As a side note, 100 neighbors might be too many if you only have 386 cells and relatively high phenotypical variance. If that causes sensitivity issues, maybe you can use and n_neighbors=30 or n_neighbors=50 once you solve the first issue. If you have few cell types, 100 is probably fine.

QuanlongJiang commented 1 month ago

Thank you for your quick and helpful response.
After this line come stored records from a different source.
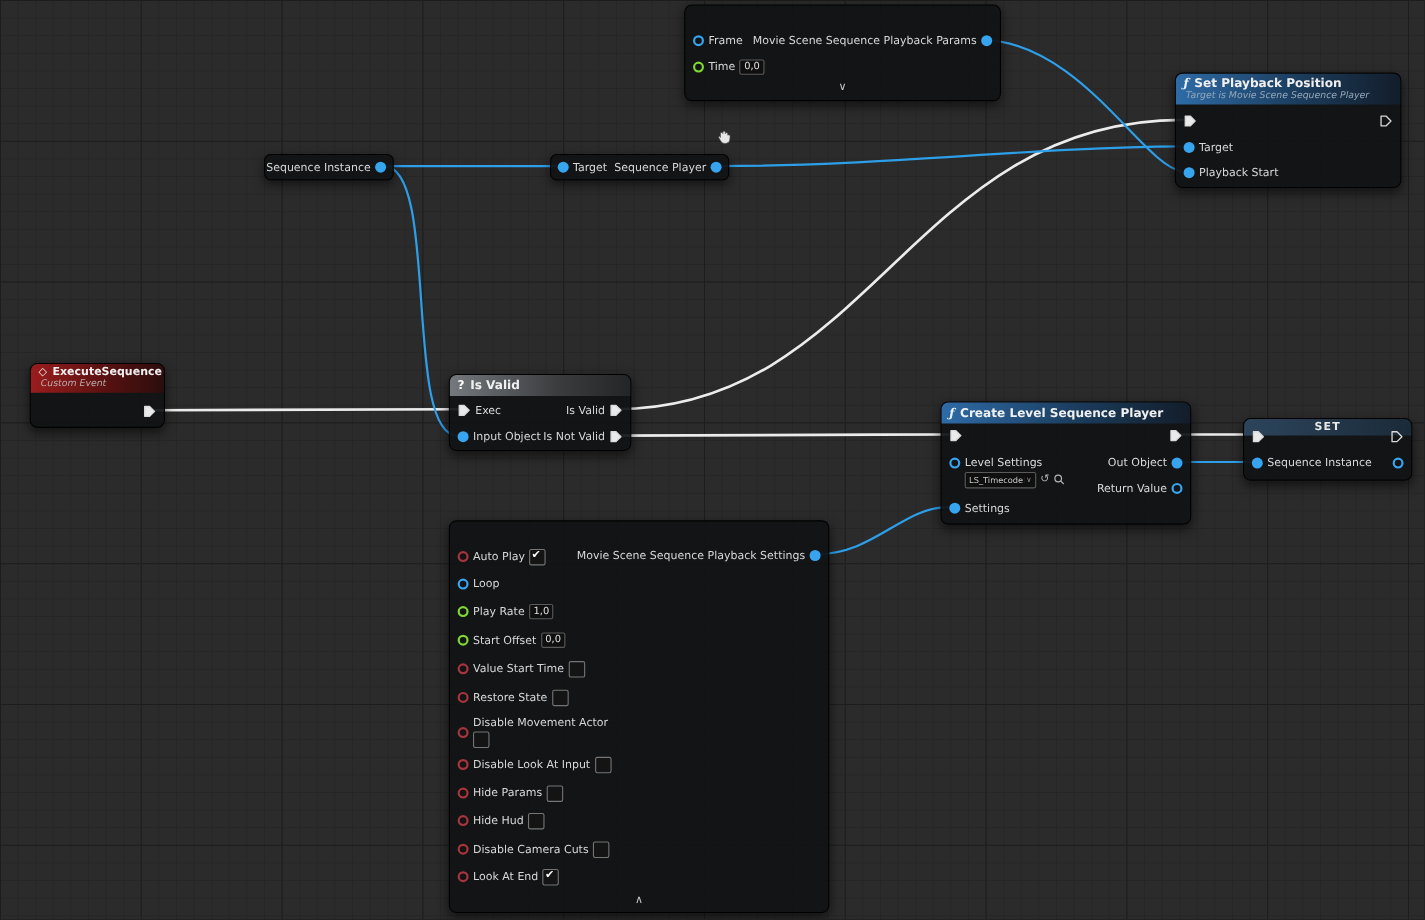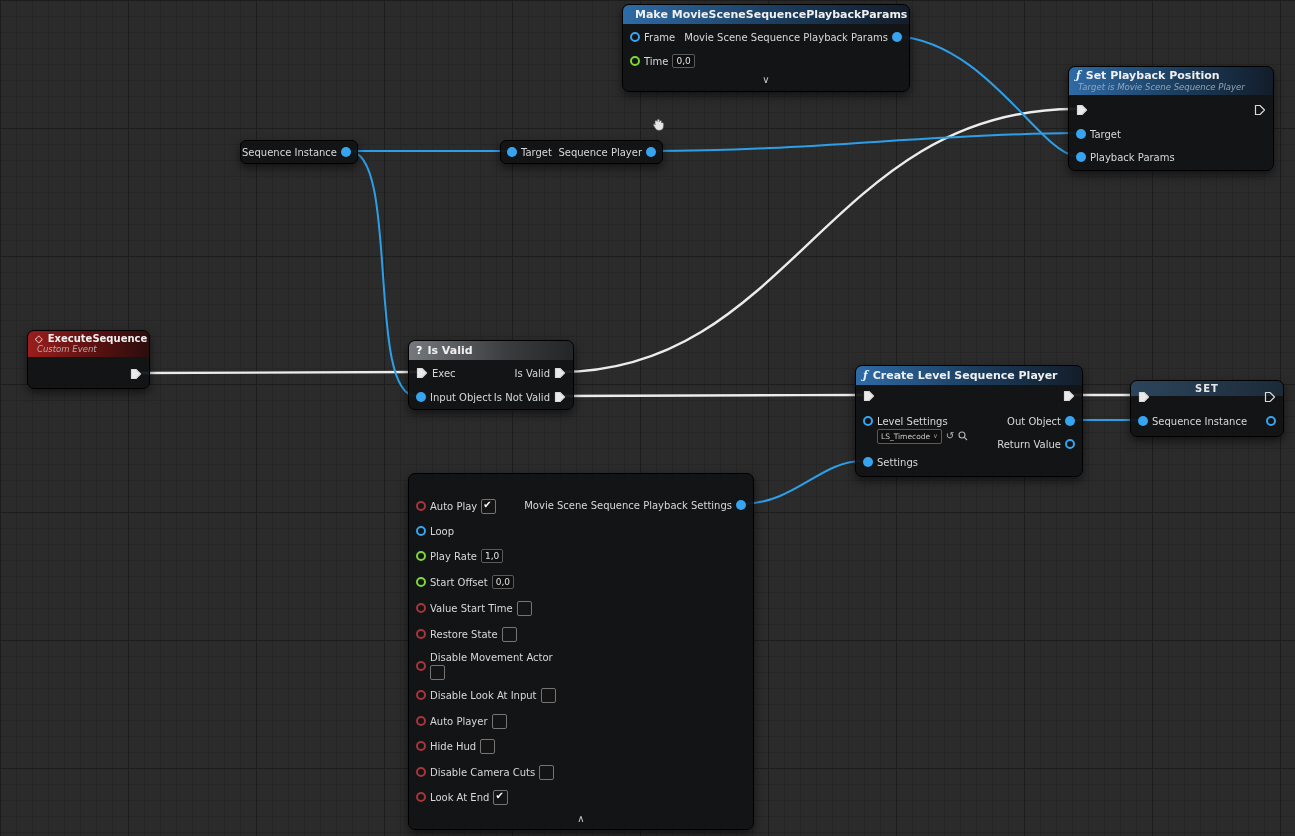"Make MovieSceneSequencePlaybackParams" div.hdr { html: <div> <svg> <rect></rect> <rect></rect> <rect></rect> <rect></rect> </svg> <span>Make MovieSceneSequencePlaybackParams</span> </div> -> none }
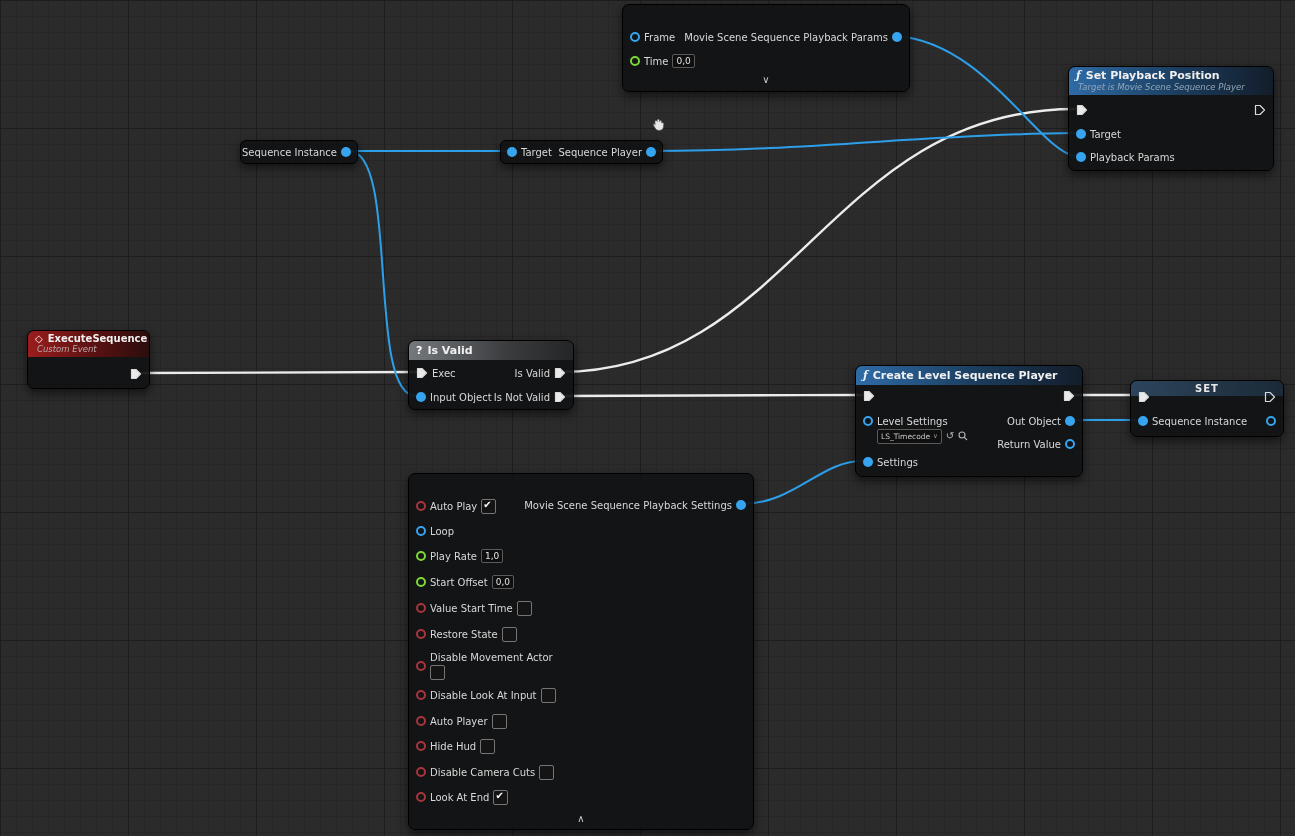"Playback Params" span.plabel { text: Params -> Start }
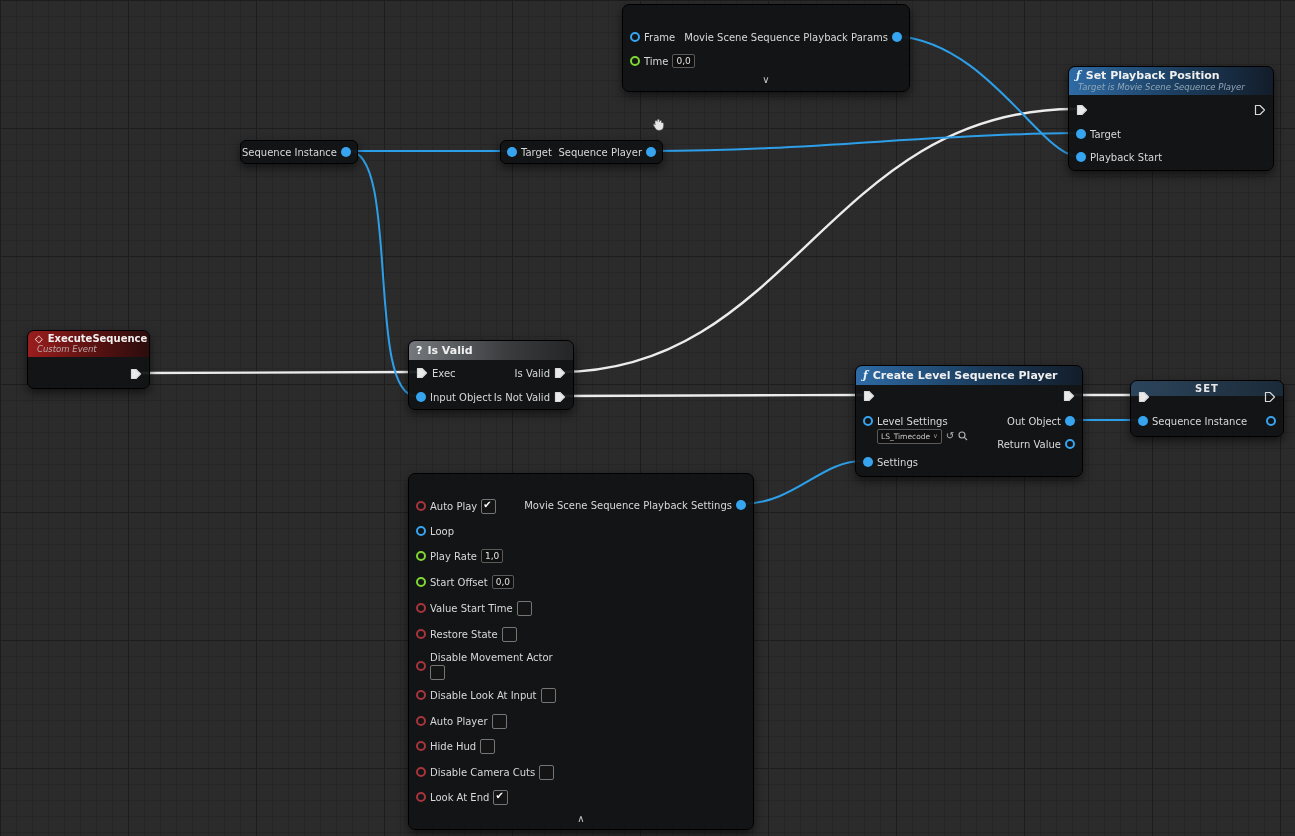"Auto Player" span.plabel { text: Auto Player -> Hide Params }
The estimated p-values step finished after more than an hour. I also tried setting pvals_bins=1, and it completed in just a few minutes. Does the choice of pvals_bins significantly affect the results?

Additionally, I have an important question: How can I obtain the ψ̂(probability) for each exon in each cell, similar to what is shown for Mapt exon 10 in your paper? I couldn't locate this information. Is it found in psix_object.adata.uns['psi']?

Thank you very much! Quanlong

cfbuenabadn commented 1 month ago

I don't think the choice of bins for the p-value matters much. I added that feature because a few genes with high expression and high splicing change get slightly inflated scores when randomized. The reasons why I don't think it matters much is that first, those are just a few genes, so they likely don't affect sensitivity much. Secondly, in my opinion a gene with high expression and high splicing variance that is not biologically relevant is unrealistic, so I don't think that using one single bin will result in a false positive issue for the top-scoring genes. Thirdly, the score and rank don't change regardless of your p-value choice, so they're still useful.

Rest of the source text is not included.